WHAT NEEDS TO BE DONE -> Return, word for word, every line starting at the line with "background: #7dd3fc ->" and ending at the final line of the entries; skip the pictures.

INPUT RECORDS ->
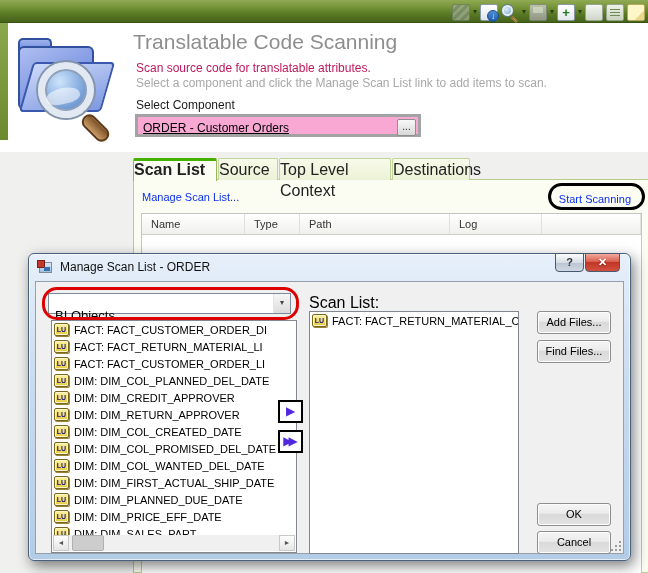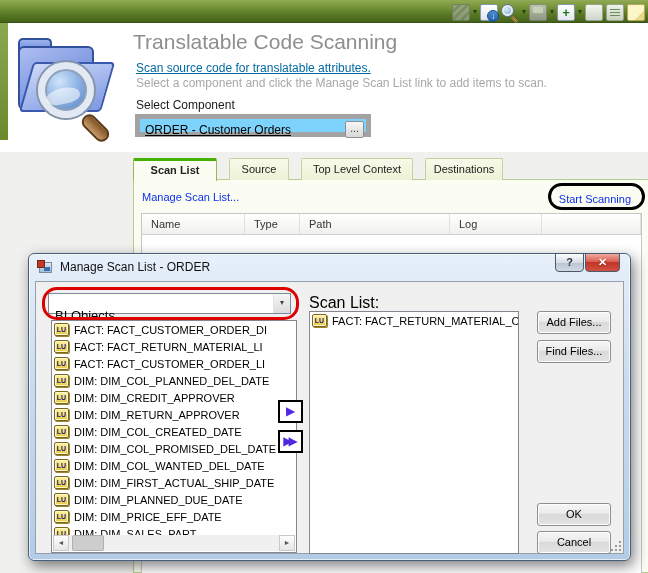"Scan source code for translatable" .page-desc1 { color: #0369a1 -> #be185d; text-decoration: underline -> none }
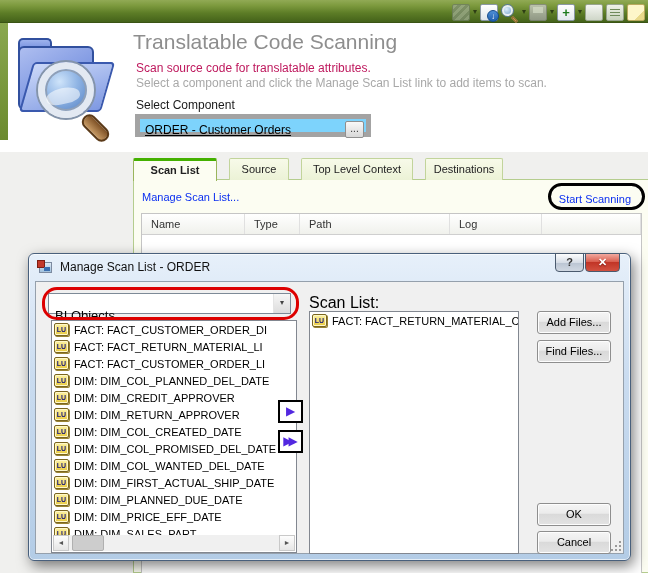"ORDER - Customer Orders" .combo-main { background: #7dd3fc -> #f9a8d4; border: 5px solid #a3a3a3 -> 3px solid #a3a3a3; width: 236px -> 286px }
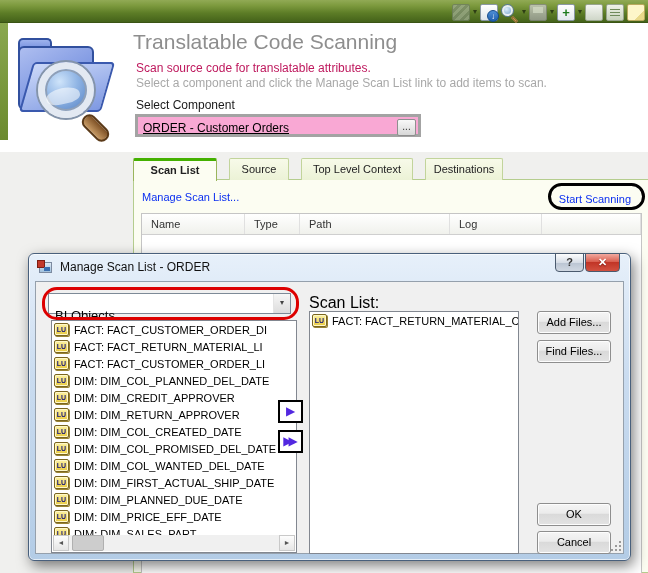"Scan List" .tab { font-size: 11px -> 16px; margin-right: 12px -> 1px; text-align: center -> none }
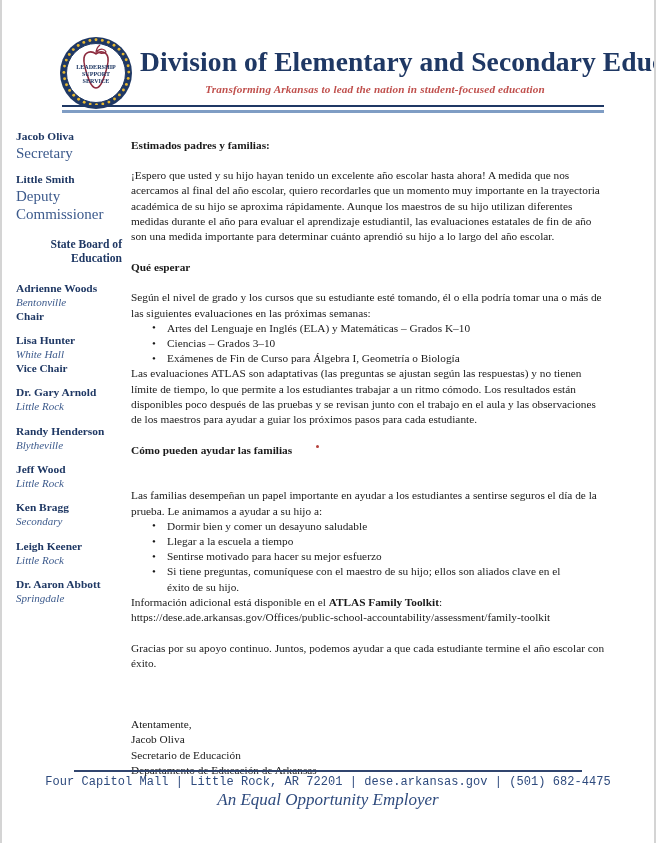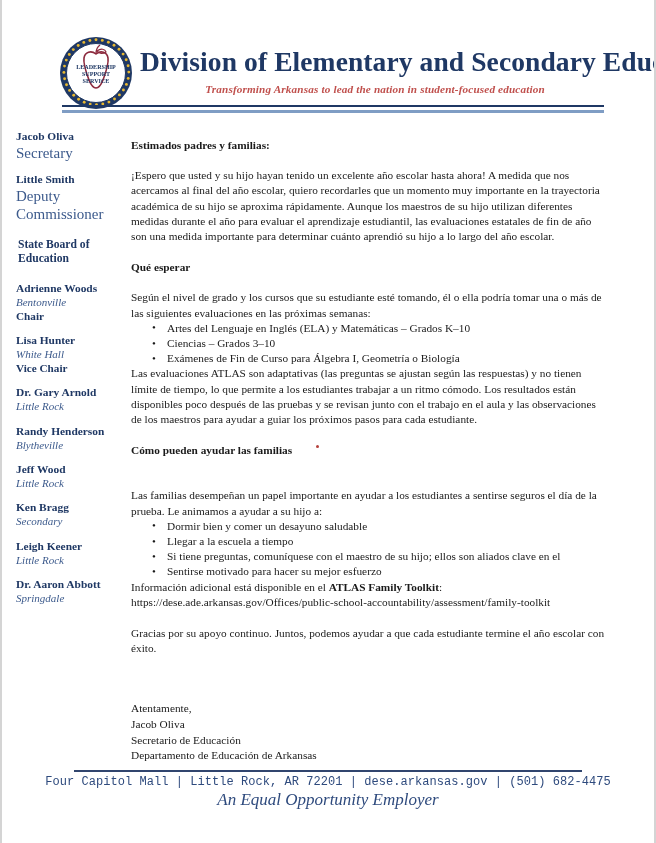"State Board of Education" .board-heading { text-align: left -> right }
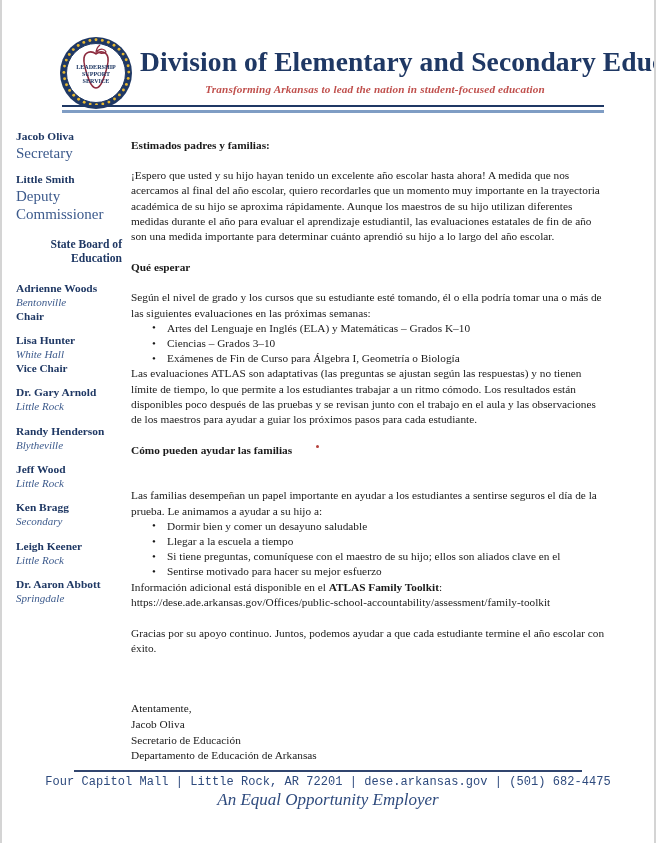"Si tiene preguntas, comuníquese con" li { order: before "Sentirse motivado para hacer su" -> after "Sentirse motivado para hacer su" }
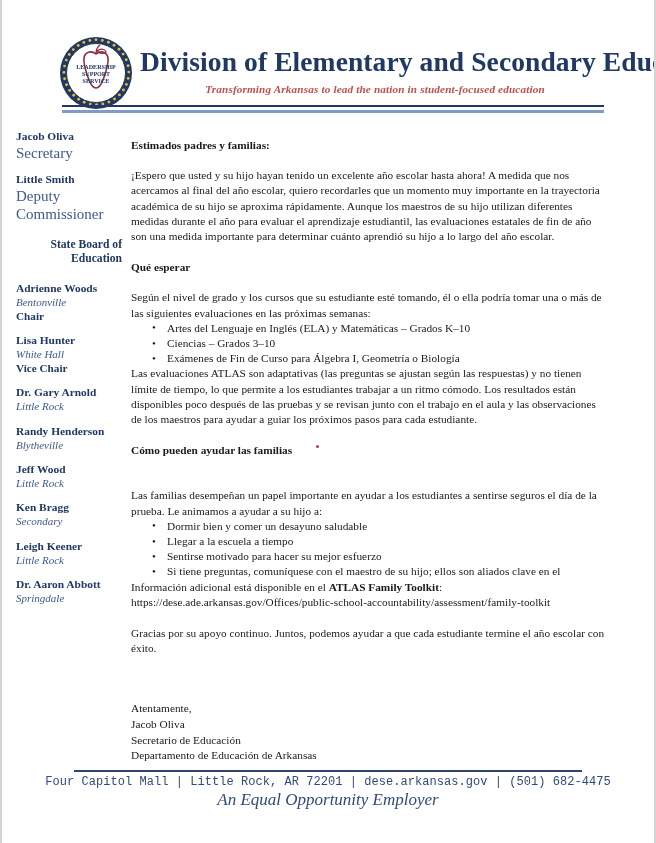"éxito de su hijo." p.bullet-sub { html: none -> <p>éxito de su hijo.</p> }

THE ANSWER ->
"ORDER - Customer Orders" .combo-main { background: #7dd3fc -> #f9a8d4; border: 5px solid #a3a3a3 -> 3px solid #a3a3a3; width: 236px -> 286px }
"Scan List" .tab { font-size: 11px -> 16px; margin-right: 12px -> 1px; text-align: center -> none }
"State Board of Education" .board-heading { text-align: left -> right }
"Si tiene preguntas, comuníquese con" li { order: before "Sentirse motivado para hacer su" -> after "Sentirse motivado para hacer su" }
"éxito de su hijo." p.bullet-sub { html: none -> <p>éxito de su hijo.</p> }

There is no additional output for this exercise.